Le moteur toussote et envoie de la fumée, comme lui. Mais lui c’est à cause de la fraîcheur matinale de ce mois d’octobre et des paquets de tabac à rouler qu’il écume au fil de ses « tournées », comme il les appelle. Rien à voir donc avec la vidange de sa vieille 2CV, ou plutôt l’absence de vidange.

Auguste, le boulanger du village de deux-cents âmes, l’attend de pied ferme depuis que son rendez-vous est pris, soit depuis une semaine. Le boulanger n’est plus boulanger depuis longtemps, mais l’attribut ne lui a jamais été enlevé. Dès lors qu’il entend le moteur fatigué de la 2CV, Auguste se lève et accélère le pas jusqu’à la porte d’entrée pour accueillir chaleureusement le « grand » Robert, alias Béber, le coiffeur de ces hommes. Le moment est presque solennel et suit un rituel bien précis : Auguste pose un verre de rouge sur la table de la salle à manger à côté de la corbeille pleine de récoltes de saison, il place la vieille chaise en bois devant la fenêtre pour s’y installer, Béber dispose une serviette sur l’épaule de son client, et on entend alors le cric cric des ciseaux sur les fines mèches de cheveux d’Auguste. S’ensuivent les comment va Janine, les comment vont les petits, les on enterre Bernard demain, les il est parti tellement vite, les enfin quand même, vu ce qu’il buvait, il a bien vécu. Et hop un autre verre de vin !

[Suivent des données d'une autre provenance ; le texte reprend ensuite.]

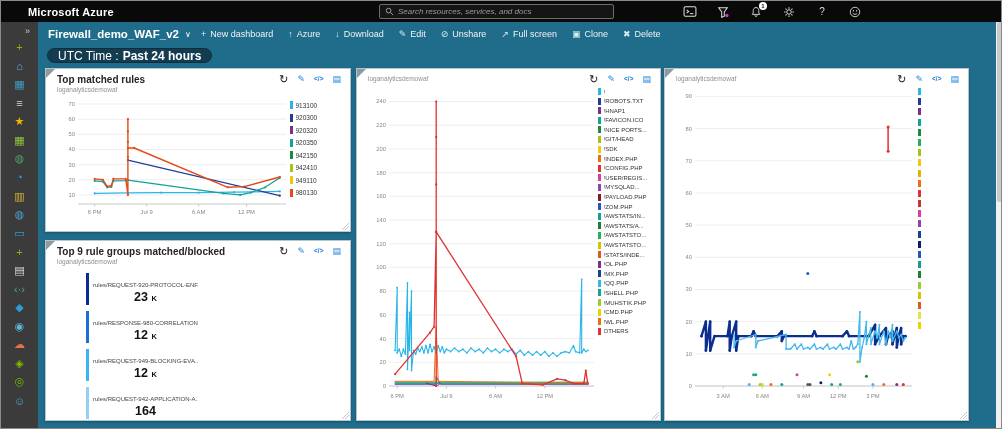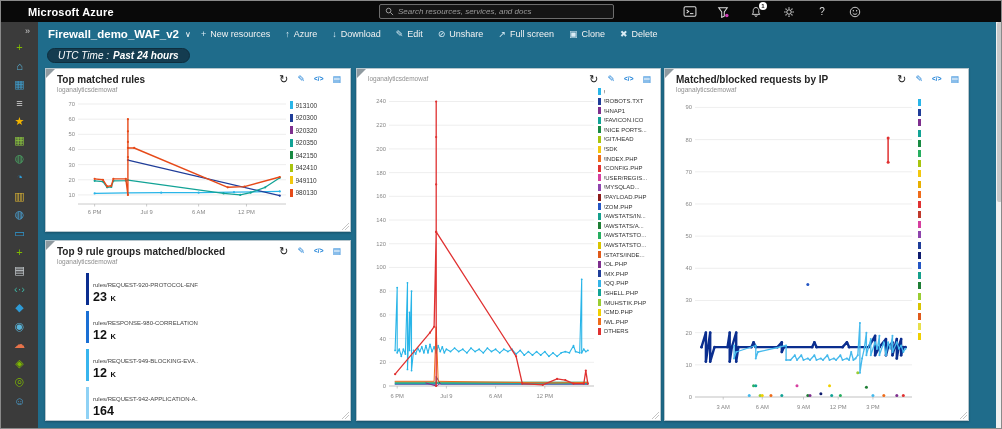"New resources" span { text: resources -> dashboard }
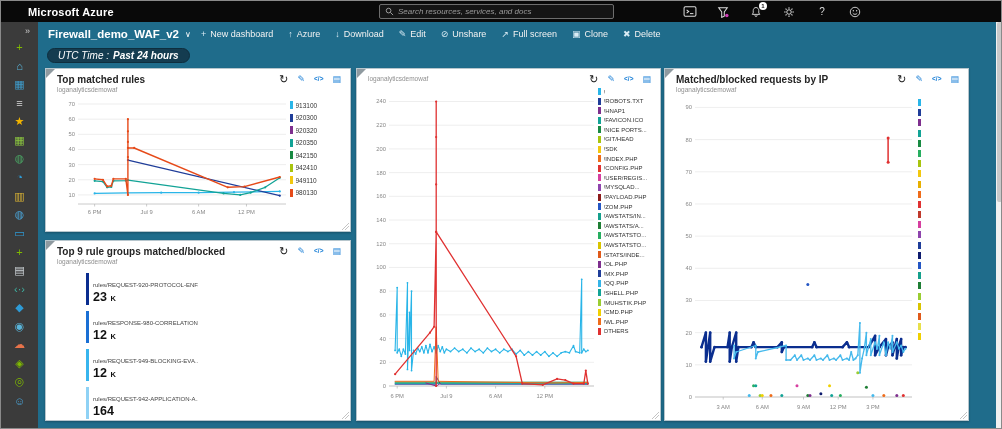"UTC Time :" #timebar { font-size: 10px -> 12px; font-style: italic -> none }
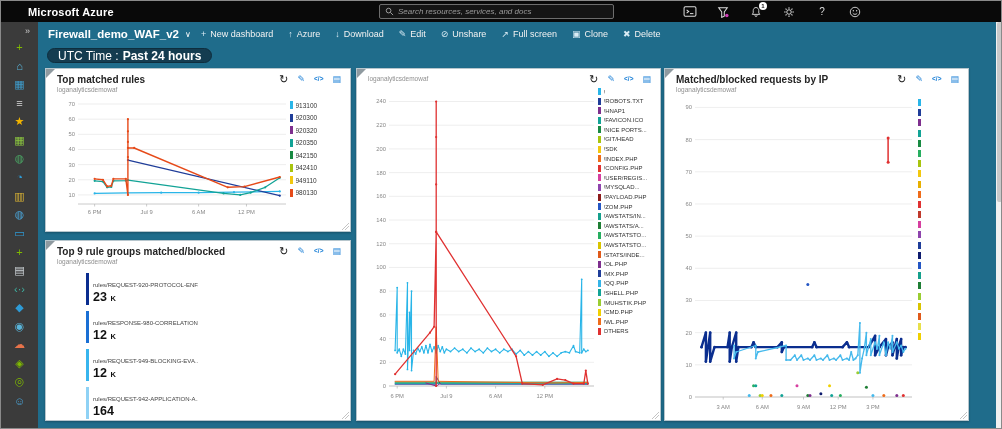"Matched/blocked requests by IP" div.tile-title { html: <div>Matched/blocked requests by IP</div> -> none }
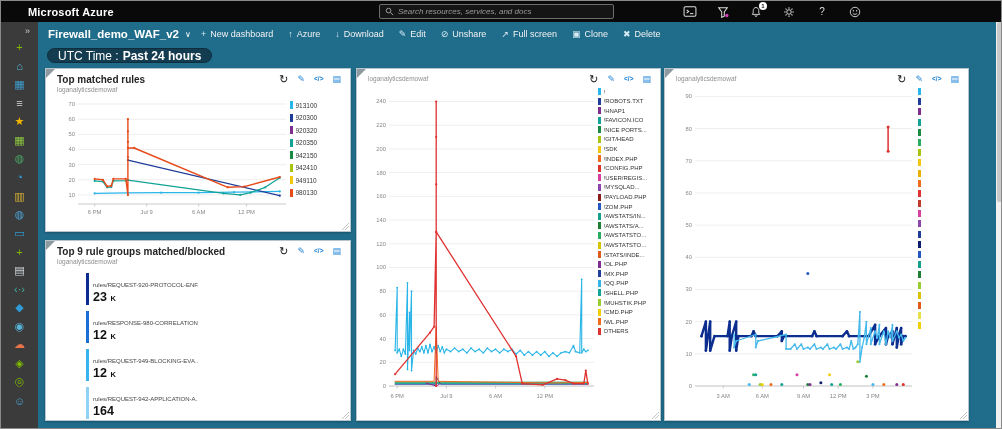"23 K" .dl-txt { text-align: none -> center }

C’est peu dire qu’Auguste et Béber se sont toujours connus : ils étaient ensemble à l’école du village, avec Mme Rousseau, la vieille Mme Rousseau. A 12 ans, ils ont quitté l’école ensemble, c’était l’idée de Mme Rousseau justement. Pendant qu’Auguste se levait à 4h du matin pour aider son père boulanger, Béber aidait ses parents à la ferme. Mais Béber voulait partir « à la ville », apprendre, sans vraiment savoir quoi. Alors il a fait l’armée. Et ce fut le déclic : les rasoirs, les lames, les ciseaux, les visages, les crânes. Une révélation pour Béber, qui devint rapidement adjudant coiffeur. Et puis il partit taper aux portes des salons de coiffure parisiens aux noms aussi délirants les uns que les autres. Il apprit le métier en travaillant dans plusieurs d’entre eux et finit par ouvrir le sien : The Beb’hair, rue de Ménilmontant. Et puis la retraite, parce qu’il faut bien, et puis qu’est-ce que j’allais faire à Paris tout seul moi.

Auguste la connaît déjà cette histoire, mais si on offre cinq verres de vin à Béber de bon matin, on sait qu’on va voyager dans le temps.

Béber titube et démarre sa 2CV qui en fait autant. Ce sera maintenant le tour de Germain, le voisin, qui lui aussi la connaît bien cette histoire.